Dalam hati saya bertanya-tanya, kenapa Imam memanggil saya
dengan sebutan ustadzah? Apakah dia mengira saya adalah salah satu ustadzah di
sekolahnya sekarang? Dulu ketika di Bima Imam memang bukan berasal dari sekolah
yang saya ajar sehingga bisa jadi ia kurang familiar dengan saya. Tapi, selama
1,5 ia bersekolah di Smart Ekselensia, tak kurang lima kali saya sudah
menjenguknya dan mengajaknya jalan-jalan. Masakah Imam tidak mengingat saya?
“Oo.. soalnya kamu itu pantes jadi ustadzah, Dit!” terang
Kak Mutia saat saya meceritakan apa yang baru saja saya alami itu. Kejadian itu
terus terngiang-ngiang di benak saya. Barangkali Imam memanggil saya “ustadzah”
karena melihat penampilan saya, saya berkesimpulan demikian.
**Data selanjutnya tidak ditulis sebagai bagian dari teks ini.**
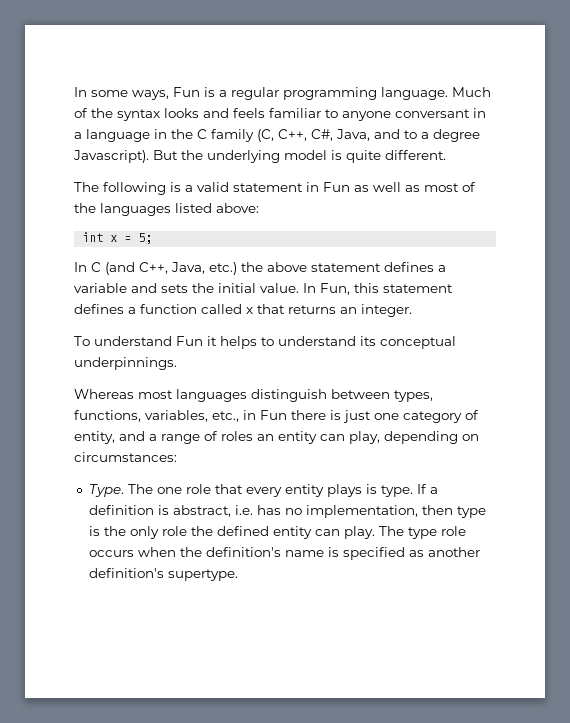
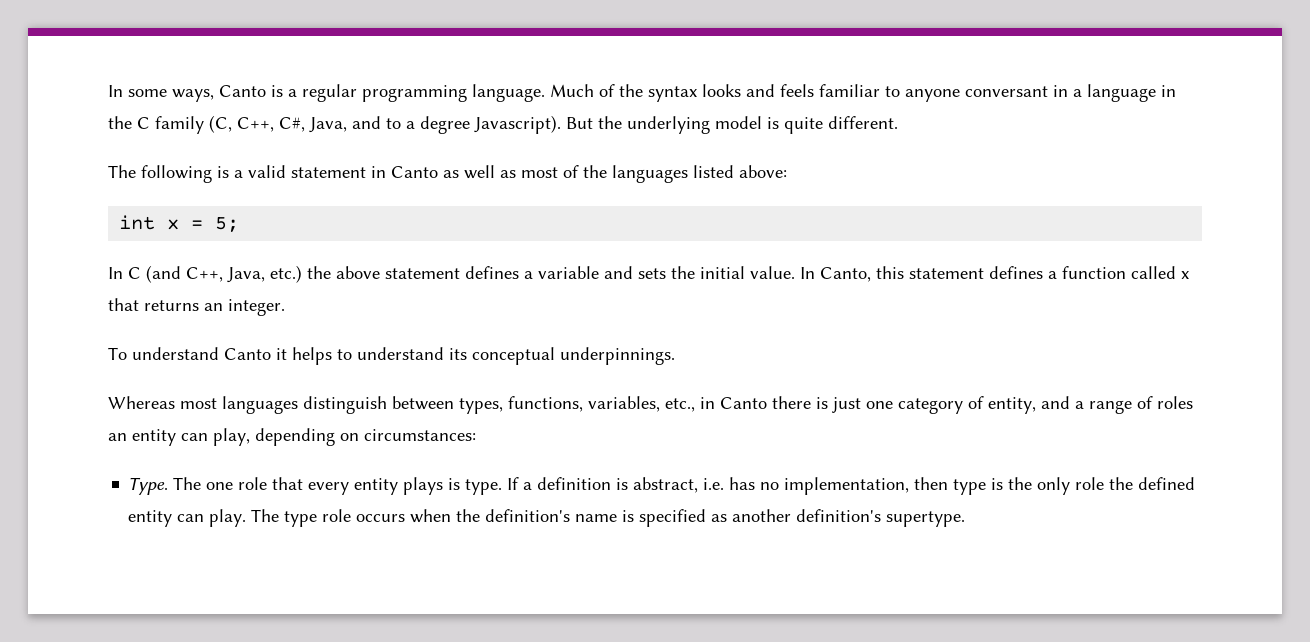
[173,87,200,97] Fun -> [219,85,266,97] Canto
[323,182,350,192] Fun -> [391,166,438,178] Canto
[320,283,350,295] Fun, -> [820,267,871,282] Canto,
[176,336,203,346] Fun -> [224,348,271,360] Canto
[260,410,287,420] Fun -> [720,397,767,409] Canto

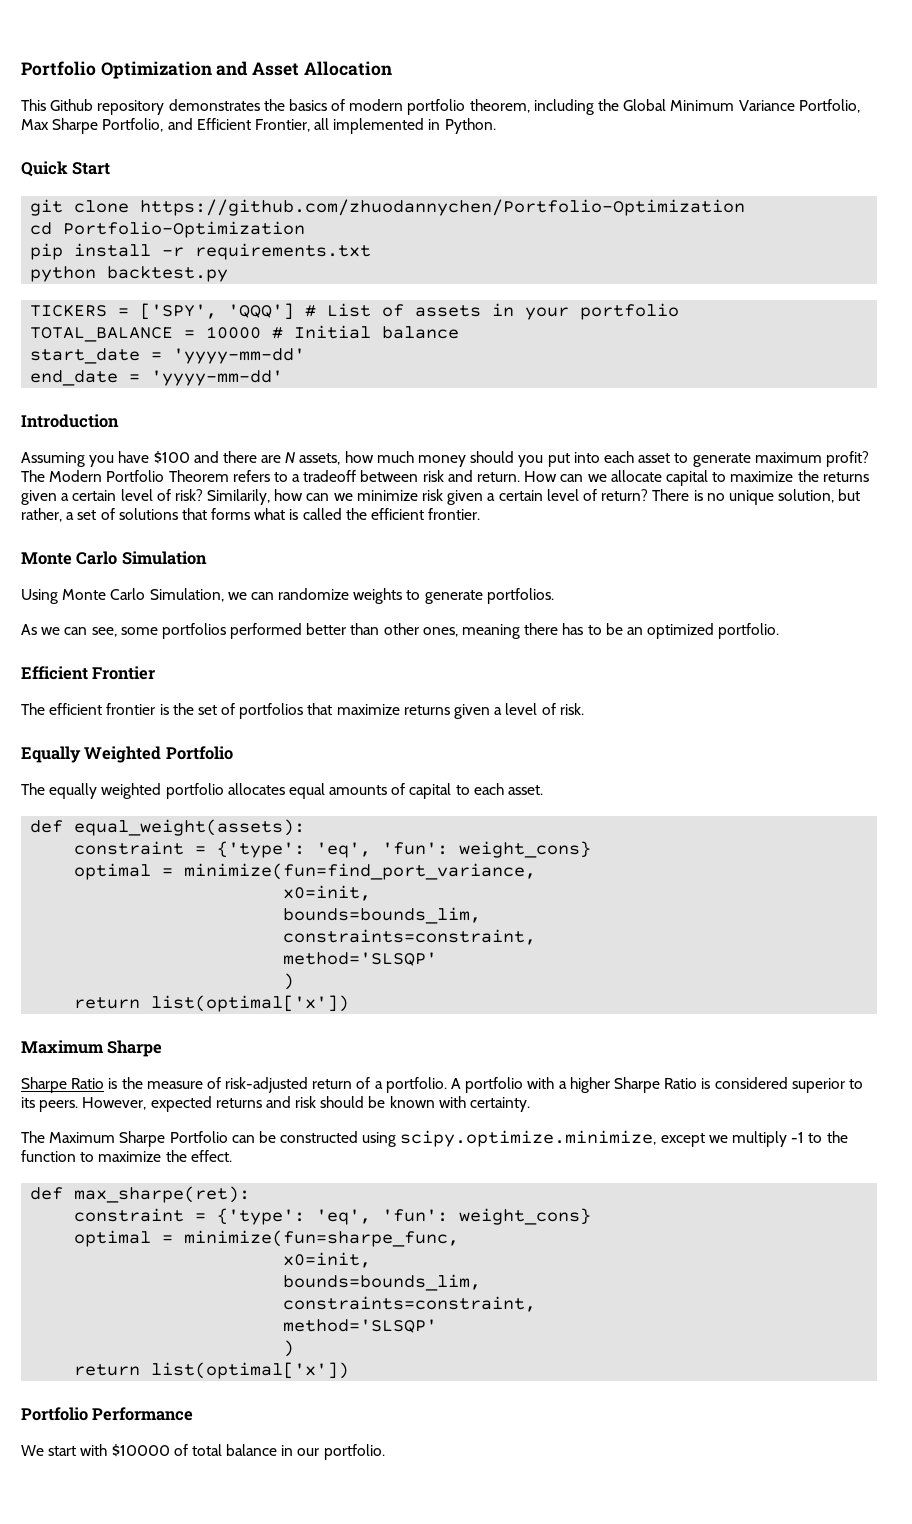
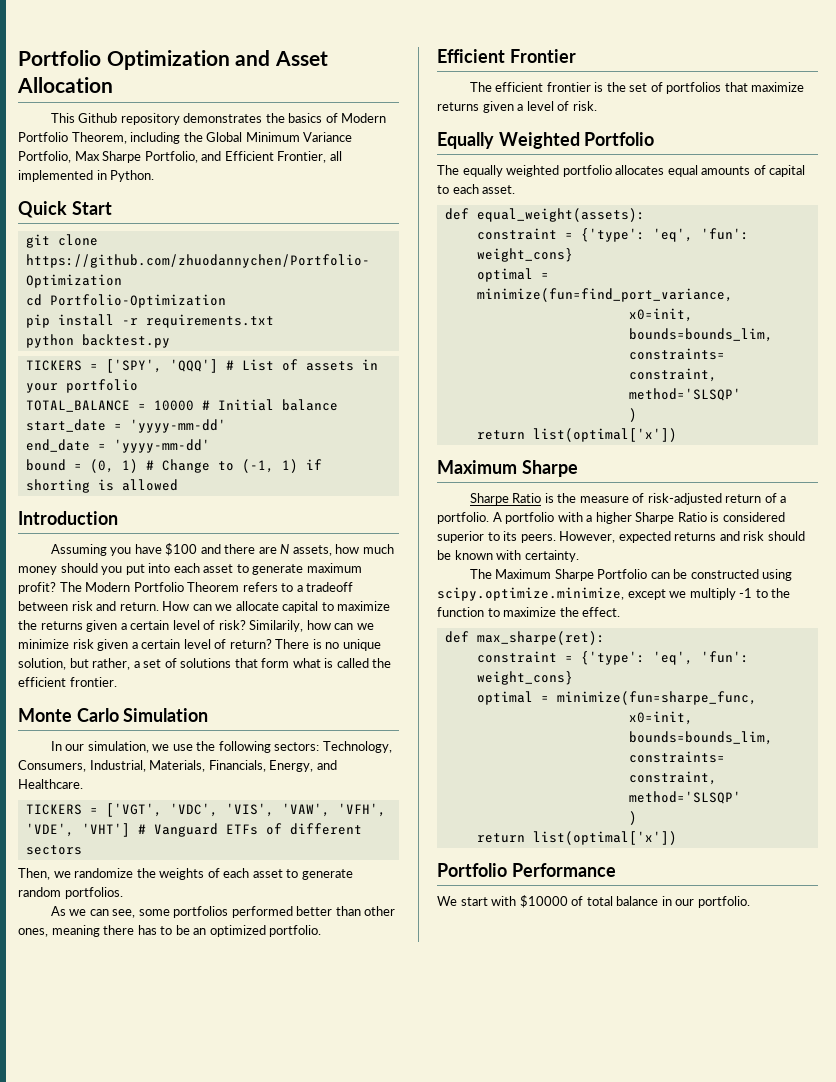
[349,99,530,115] modern portfolio theorem, -> [341,113,387,123] [18,132,127,144] Modern Portfolio Theorem,
(284, 378) none -> [25,459,322,473] [25,479,178,493] // bound = (0, 1) # Change to (-1, 1) if shorting is allowed
[211,508,251,520] forms -> [261,658,290,668] form
[21,588,483,604] Using Monte Carlo Simulation, we can randomize weights to generate -> [50,741,392,753] [18,760,337,772] [18,779,83,789] [25,803,386,817] [25,823,362,837] [25,845,82,855] [18,868,353,880] [18,887,61,897] In our simulation, we use the following sectors: Technology, Consumers, Industrial, Materials, Financials, Energy, and Healthcare. // TICKERS = ['VGT', 'VDC', 'VIS', 'VAW', 'VFH', 'VDE', 'VHT'] # Vanguard ETFs of different sectors // Then, we randomize the weights of each asset to generate random

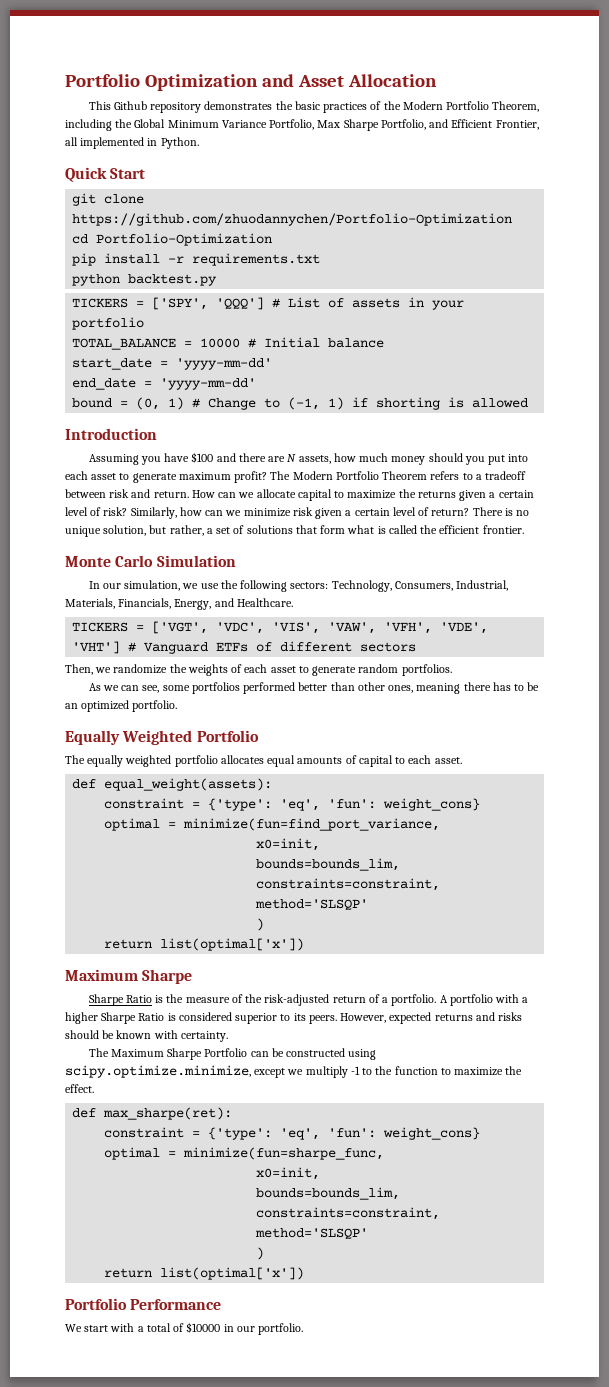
[288,113,338,123] basics of -> [294,101,401,113] basic practices of the
[249,620,304,632] Similarily, -> [130,507,177,519] Similarly,
[437,49,576,63] [469,82,805,94] [437,101,597,113] // Efficient Frontier // The efficient frontier is the set of portfolios that maximize returns given a level of risk. -> (178, 706) none
(645, 498) none -> [245,994,263,1003] the
[743,531,765,541] risk -> [498,1012,523,1021] risks
[519,895,659,908] $10000 of total balance -> [137,1322,221,1333] a total of $10000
Kadang, apa yang nampak dari luar itu dijadikan kesimpulan
untuk menilai dalamnya seseorang. Padahal, tidak selamanya yang di luar itu
paralel dengan yang di dalam. Dengan melihat penampilan kita atau cara kita
bertutur, orang-orang mungkin akan memberikan penghargaan lebih pada kita. Di
balik itu semua, barangkali banyak sikap kita yang senyatanya belum sesuai
dengan penghargaan orang lain pada kita. Dalam situasi seperti itu, barangkali
Allah sedang menutup aib kita, cela kita. Allah sedang mendekap kita dalam
selubung yang tak tembus pandang.
Apa jadinya jika semua aib kita ini Allah izinkan tersingkap
dan nampak jelas di depan banyak orang? Tentu kita perlu bersyukur selama Allah
masih berkehendak menutupi aib kita sehingga yang nampak dari kita adalah yang
baik-baik. Jika Allah saja mau menutup aib kita, tapi kenapa kita terkadang
justru mengumbar aib saudara-saudara kita?
Tidak ada manusia yang bersih dari dosa dan cela. Usahlah
kita mencari-cari aib dan mempergunjingkannya. Karena seburuk-buruknya akhlak
seseorang, masih banyak hal yang kita pelajari dari mereka. Pun apa yang kita
lihat buruk dalam takaran kita itu bisa jadi bernilai baik dalam takaran Allah.